You're trying to declare all things happen in zero time in non overlaping units. Nothing in the rules specifies the EXACT quantum breakdown of xeno's paradoix it would take for this to be true. The rules are not that detailed.

The acrobatics check encompasses the run, the take off, the "I believe I can fly" montage with your tongue out, and the landing. Some of that is enough time for other people to react (like getting an aoo as you pass through squares). During that time you're leaping over lava, you're in immediate danger. Lava leaping isn't SUPPOSED to be boring, and it's definitely one of the checks called out for tension and drama.

This is a game system, there's a set order of operations for everything, nothing happens in unison.

you have 3 states, (A)before the pit, (B)after the pit and (C)in the pit.

To get from state A to B, you must make a choice, jump the pit or find another path. you can easily jump the pit so you do:

Declare action -> jump the pit
Start: action jump, requires roll == true
Roll: Take 10 (bImmidiateDanger || bDistracted == false)
Tabulate result: After the pit
Move token across pit
End: Acton jump

Now I want you to tell me how or when you'd choose to check for immediate danger. Please note, that you cannot check while transitioning from A to another option as you haven't decided if you're going to B or C yet. basically you have to make the check before he's jumped because if he's jumped it means he's already moving toward B or C something that must first be checked by a roll.

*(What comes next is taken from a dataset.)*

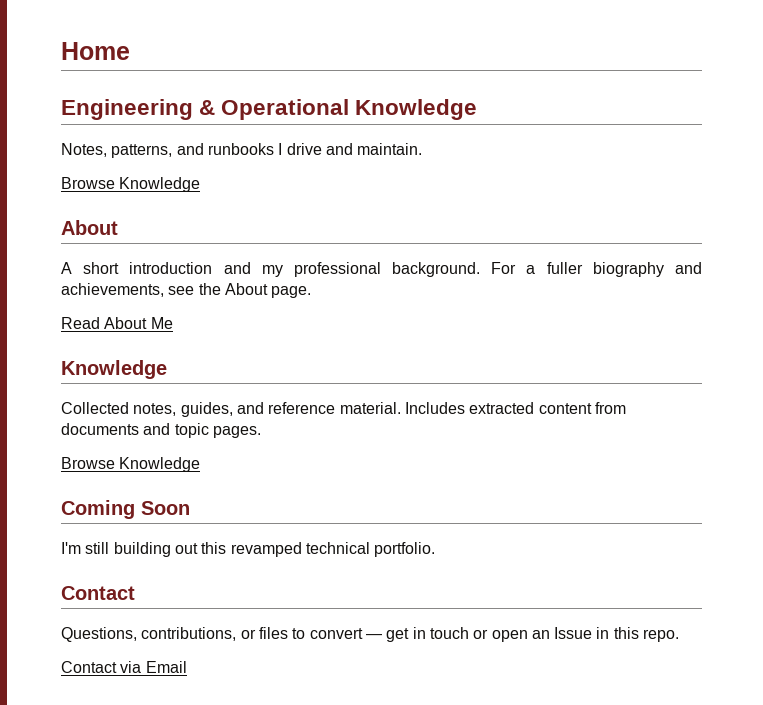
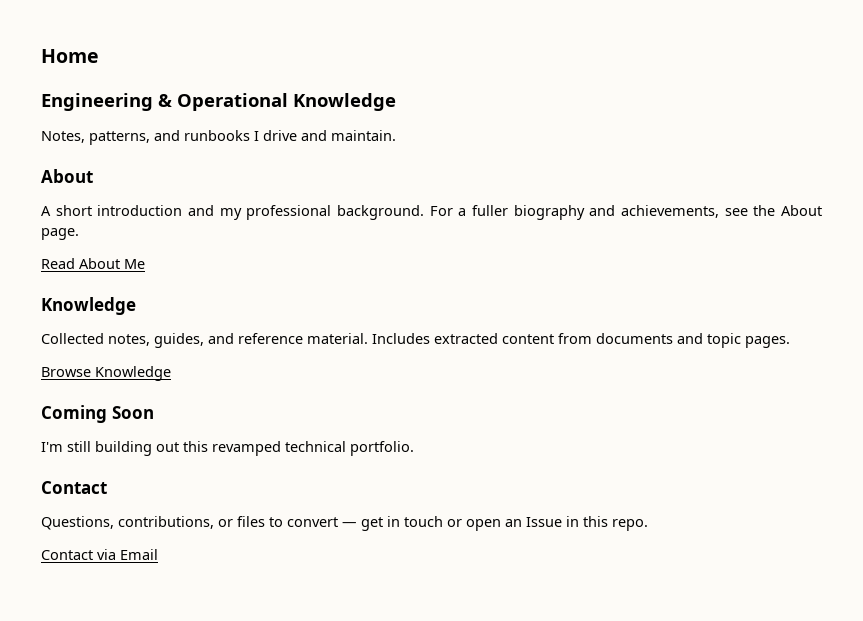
  Notes, patterns, and runbooks I drive and maintain.
- Browse Knowledge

in case || symbol was unfamiliar to you, it means or, it returns true if at least one of them was true.


Bandw2 wrote:


Declare action -> jump the pit
Start: action jump, requires roll == true
Roll: Take 10 (bImmidiateDanger || bDistracted == false)

Declaring this to be true to show that this is true doesn't work.

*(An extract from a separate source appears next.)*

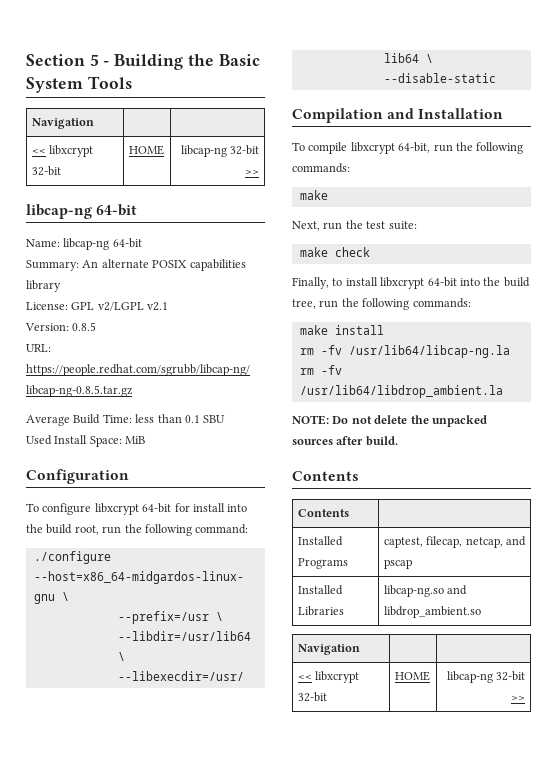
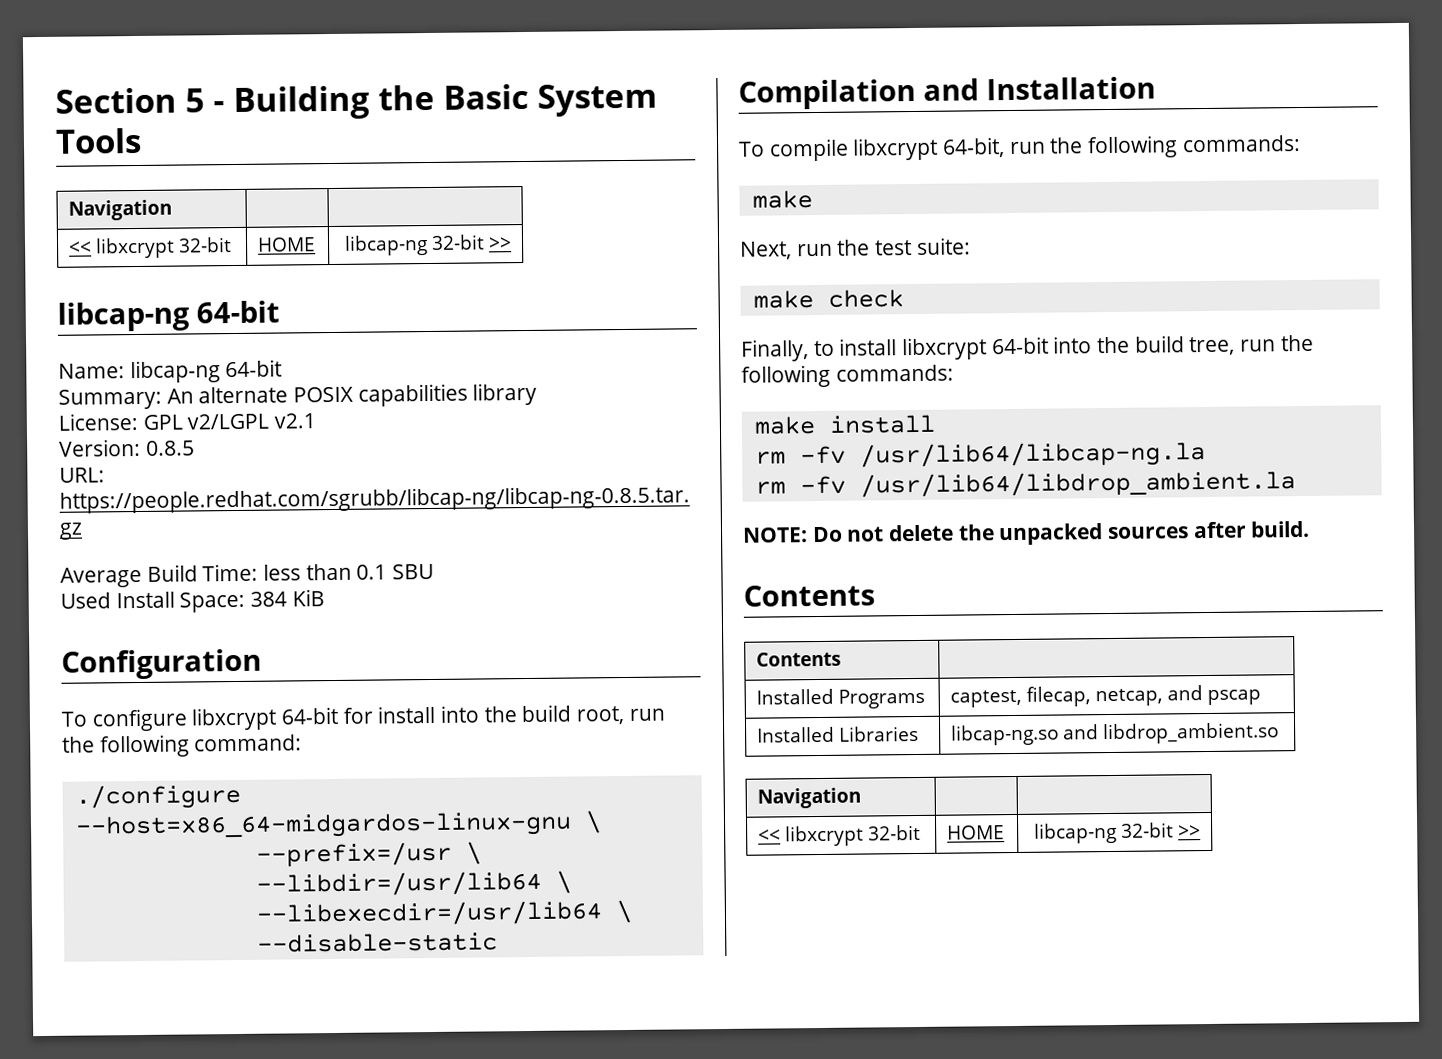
- Used Install Space: MiB
+ Used Install Space: 384 KiB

Danger by it's nature encompass time. Danger is the real possibility that something is ABOUT to happen.

Like you falling into lava when you try to jump over it.

Quote:
Please note, that you cannot check while transitioning from A to another option as you haven't decided if you're going to B or C yet

Yes. You can. Because this is a narative game and stuff you try to do affects you all the time: You try to get up off the ground you get whacked before you get up for example.